Il progetto di parere sarà presentato dalla Svezia, e delinea le priorità FEMM per la procedura di bilancio del 2019 e oltre il 2020. Essi comprendono l’uso del gender budgeting, soprattutto durante la negoziazione del prossimo quadro finanziario pluriennale; l’aumento dei finanziamenti per gli strumenti esistenti a livello UE e degli Stati membri volti a difesa dei diritti economici di donne e ridurre le disuguaglianze di genere e la chiamata nonché la raccomandazione agli Stati membri ad avvalersi dell’UE e dei fondi disponibili per promuovere l’uguaglianza di genere attraverso servizi educativi e sanitari. Il relatore chiede inoltre all’UE di promuovere le organizzazioni femminili, i diritti delle donne e l’emancipazione delle ragazze e delle donne di rappresentanza nel processo decisionale attraverso aiuti allo sviluppo UE. Su 54 emendamenti il relatore ha proposto 9 emendamenti di compromesso.

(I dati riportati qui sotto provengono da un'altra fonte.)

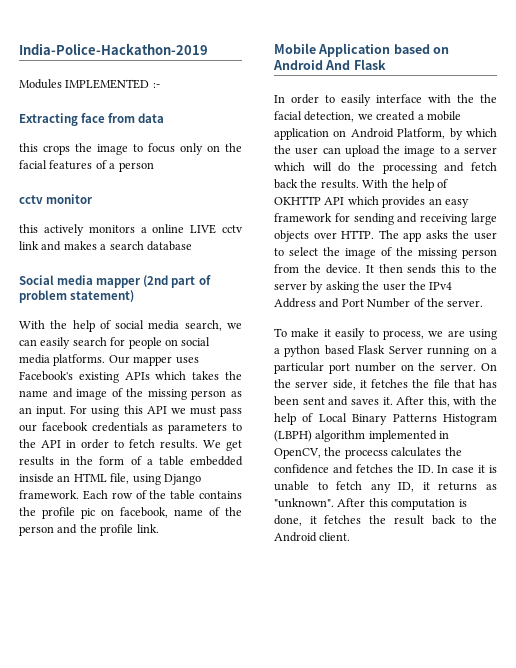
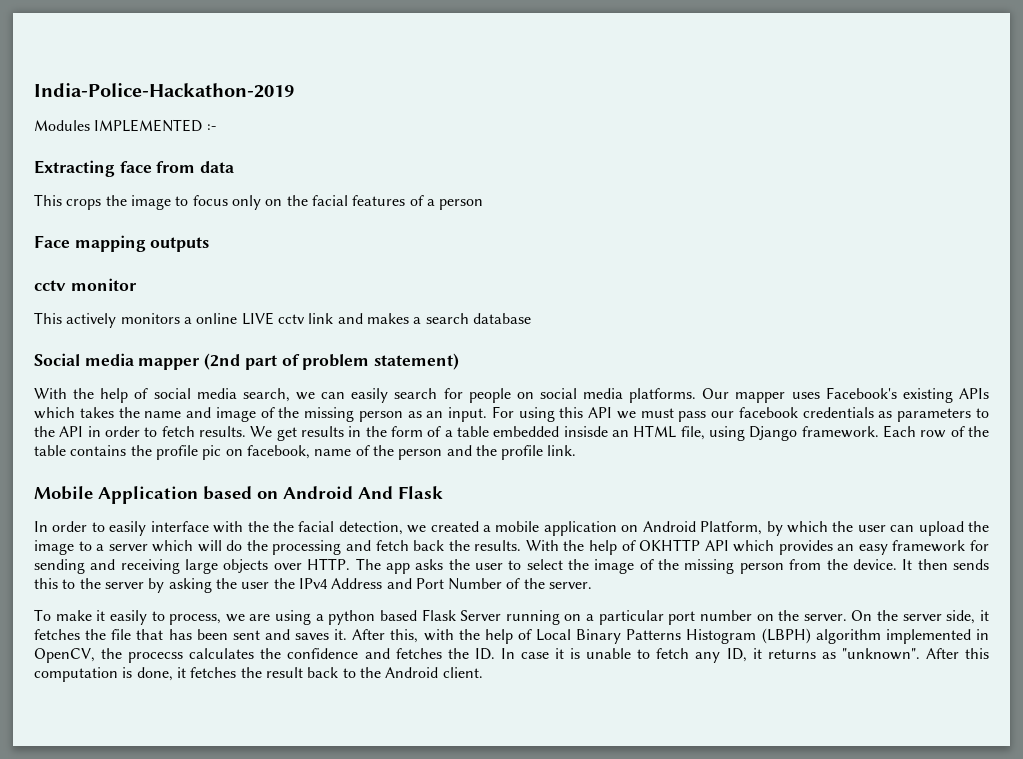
- this crops the image to focus only on the facial features of a person
+ This crops the image to focus only on the facial features of a person
+ Face mapping outputs
- this actively monitors a online LIVE cctv link and makes a search database
+ This actively monitors a online LIVE cctv link and makes a search database

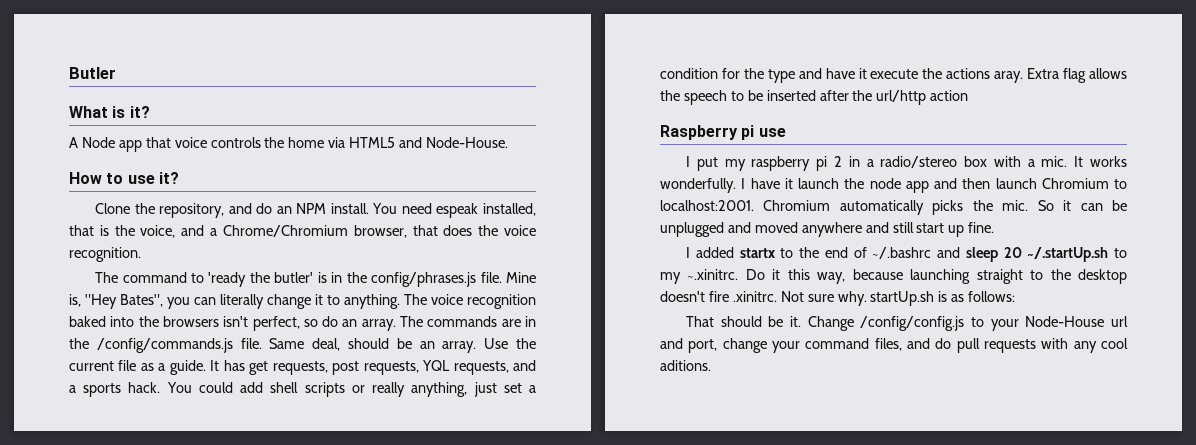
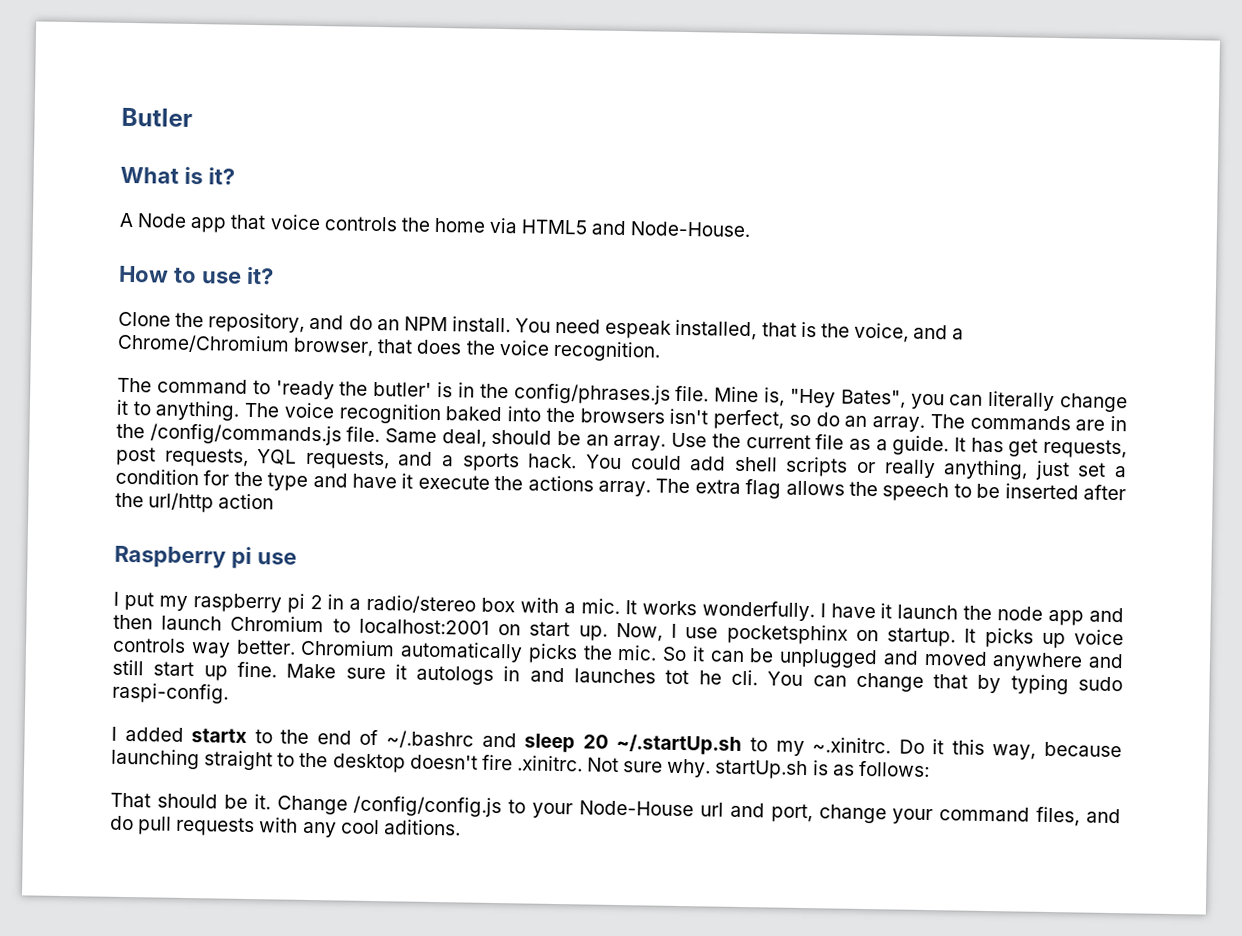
- You could add shell scripts or really anything, just set a condition for the type and have it execute the actions aray. Extra flag allows the speech to be inserted after the url/http action
+ You could add shell scripts or really anything, just set a condition for the type and have it execute the actions array. The extra flag allows the speech to be inserted after the url/http action
- I have it launch the node app and then launch Chromium to localhost:2001.
+ I have it launch the node app and then launch Chromium to localhost:2001 on start up. Now, I use pocketsphinx on startup. It picks up voice controls way better.
+ Make sure it autologs in and launches tot he cli. You can change that by typing sudo raspi-config.

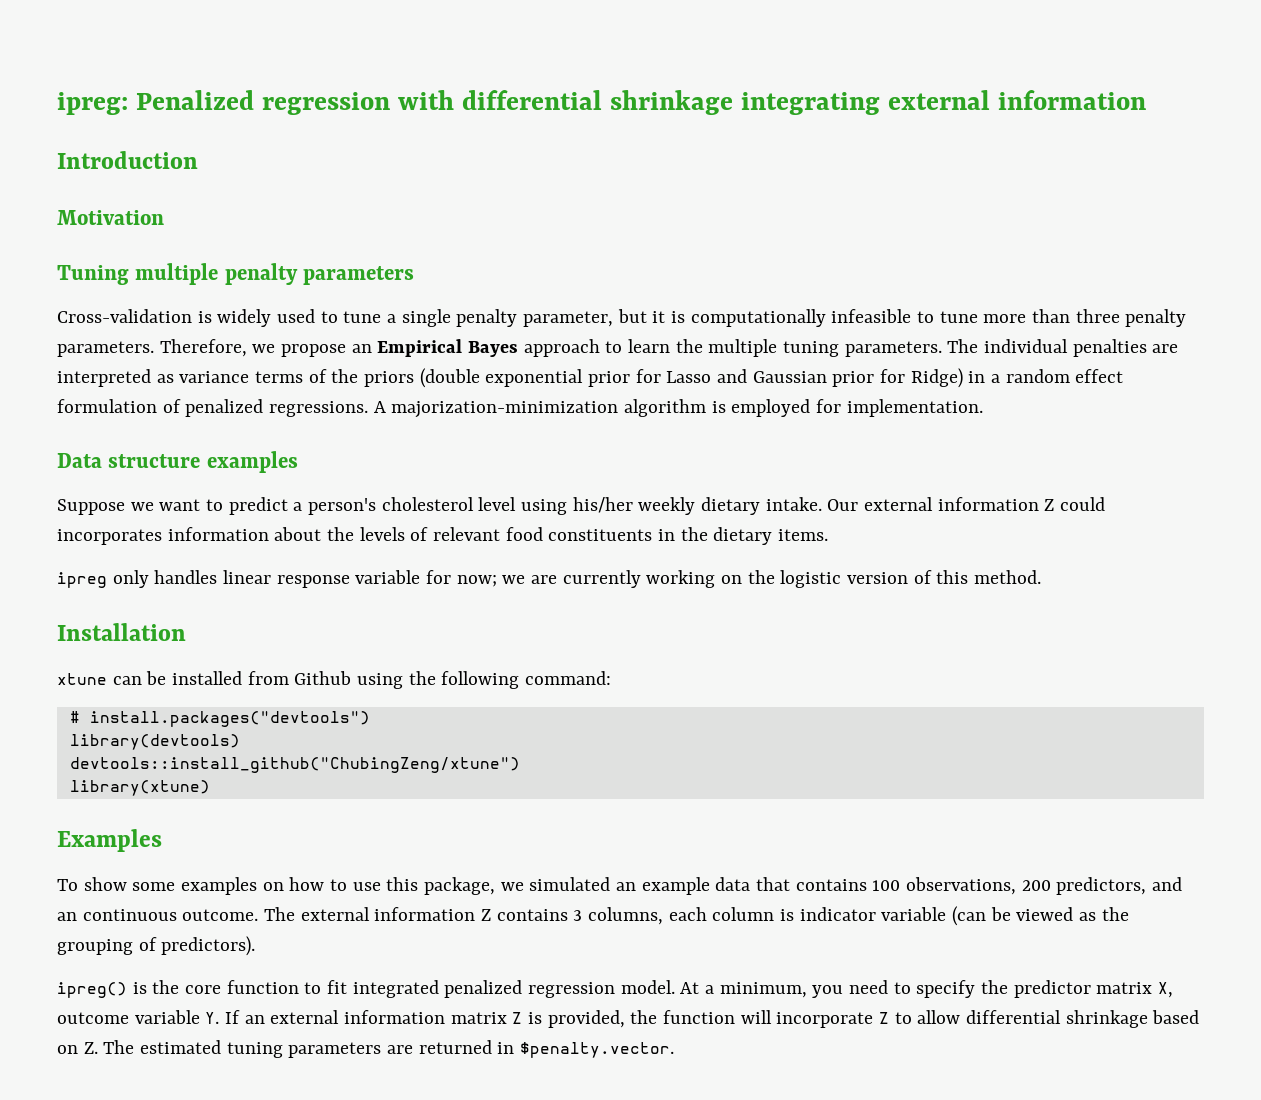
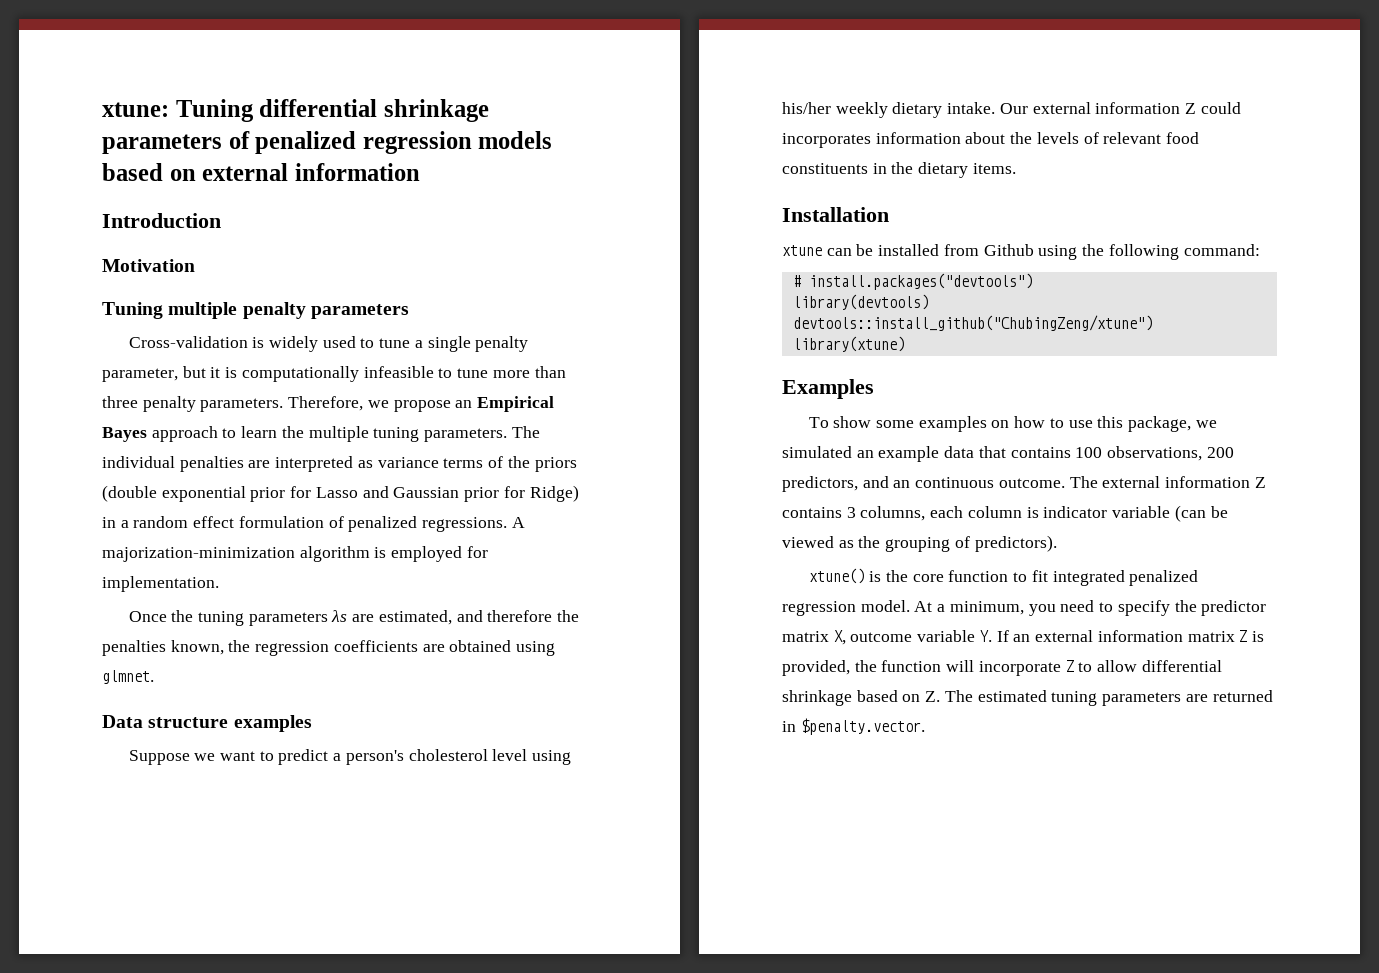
- ipreg: Penalized regression with differential shrinkage integrating external information
+ xtune: Tuning differential shrinkage parameters of penalized regression models based on external information
+ Once the tuning parameters λs are estimated, and therefore the penalties known, the regression coefficients are obtained using glmnet.
- ipreg only handles linear response variable for now; we are currently working on the logistic version of this method.
- ipreg() is the core function to fit integrated penalized regression model.
+ xtune() is the core function to fit integrated penalized regression model.

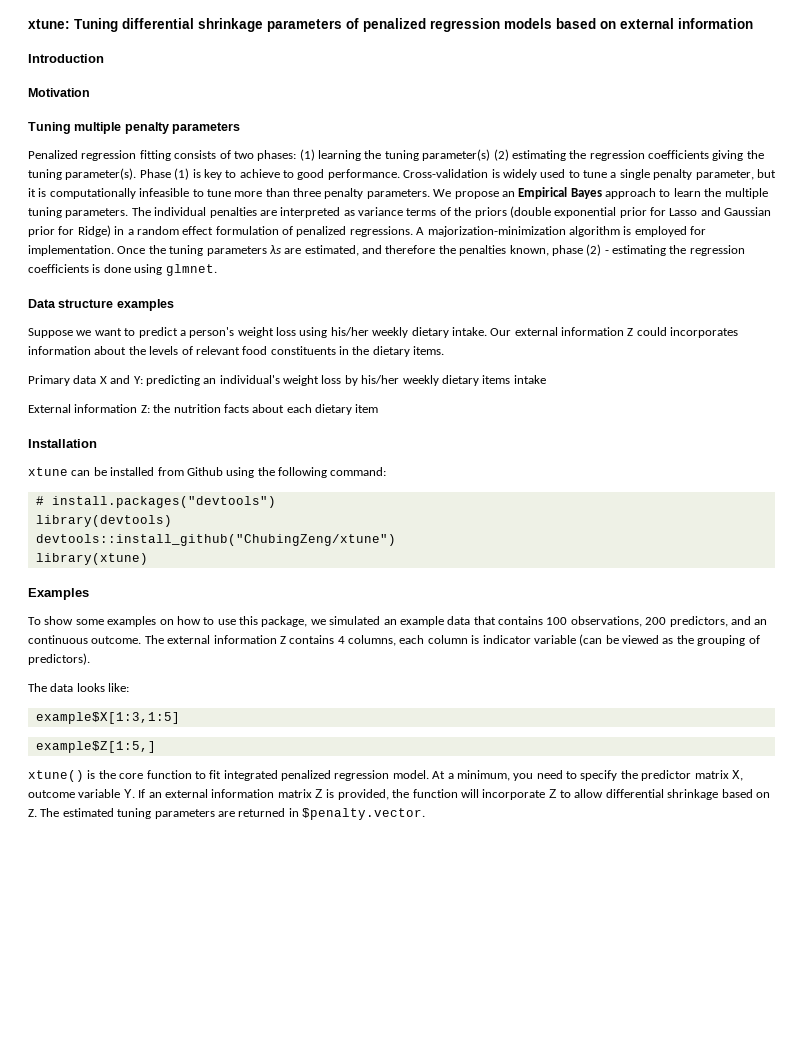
+ Penalized regression fitting consists of two phases: (1) learning the tuning parameter(s) (2) estimating the regression coefficients giving the tuning parameter(s). Phase (1) is key to achieve to good performance.
- Therefore, we propose an Empirical Bayes approach to learn the multiple tuning parameters.
+ We propose an Empirical Bayes approach to learn the multiple tuning parameters.
- A majorization-minimization algorithm is employed for implementation.
- Once the tuning parameters λs are estimated, and therefore the penalties known, the regression coefficients are obtained using glmnet.
+ A majorization-minimization algorithm is employed for implementation. Once the tuning parameters λs are estimated, and therefore the penalties known, phase (2) - estimating the regression coefficients is done using glmnet.
- Suppose we want to predict a person's cholesterol level using his/her weekly dietary intake.
+ Suppose we want to predict a person's weight loss using his/her weekly dietary intake.
+ Primary data X and Y: predicting an individual's weight loss by his/her weekly dietary items intake
+ External information Z: the nutrition facts about each dietary item
- The external information Z contains 3 columns, each column is indicator variable (can be viewed as the grouping of predictors).
+ The external information Z contains 4 columns, each column is indicator variable (can be viewed as the grouping of predictors).
+ The data looks like:
+ example$X[1:3,1:5]
+ example$Z[1:5,]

Noi italiani cosa proponiamo? Un emendamento dell’allora illuminato sottosegretario Baretta aveva introdotto nella legge Finanziaria 2009 la obbligatorietà di rendicontare quante risorse erano state investite per la politica femminile-Art 38-septies Legge 196/2009 anche in coerenza con la Riforma della PA- Brunetta- che introduceva per la prima volta la misurazione delle performance di genere e successivamente il DPCM 16/giugno 2017 introdotto dall’articolo 9 del decreto legislativo del 12 maggio 2016, n. 90 per il completamento della riforma del bilancio , modificato dalla legge 4 agosto 2016 n. 163, volto a dare evidenza del diverso impatto delle politiche di bilancio su uomini e donne, in termini di denaro, servizi, tempo e lavoro non retribuito. Addirittura, con la Circolare del 5 luglio 2017n.25 si sono persino dettato le linee guida al rendiconto generale dello Stato in materia di politiche di genere. Il nuovo governo Conte ha abolito il Ministero delle Pari Opportunità: abbiamo notizie in merito a chi ci rappresenterà e comunque cosa dirà?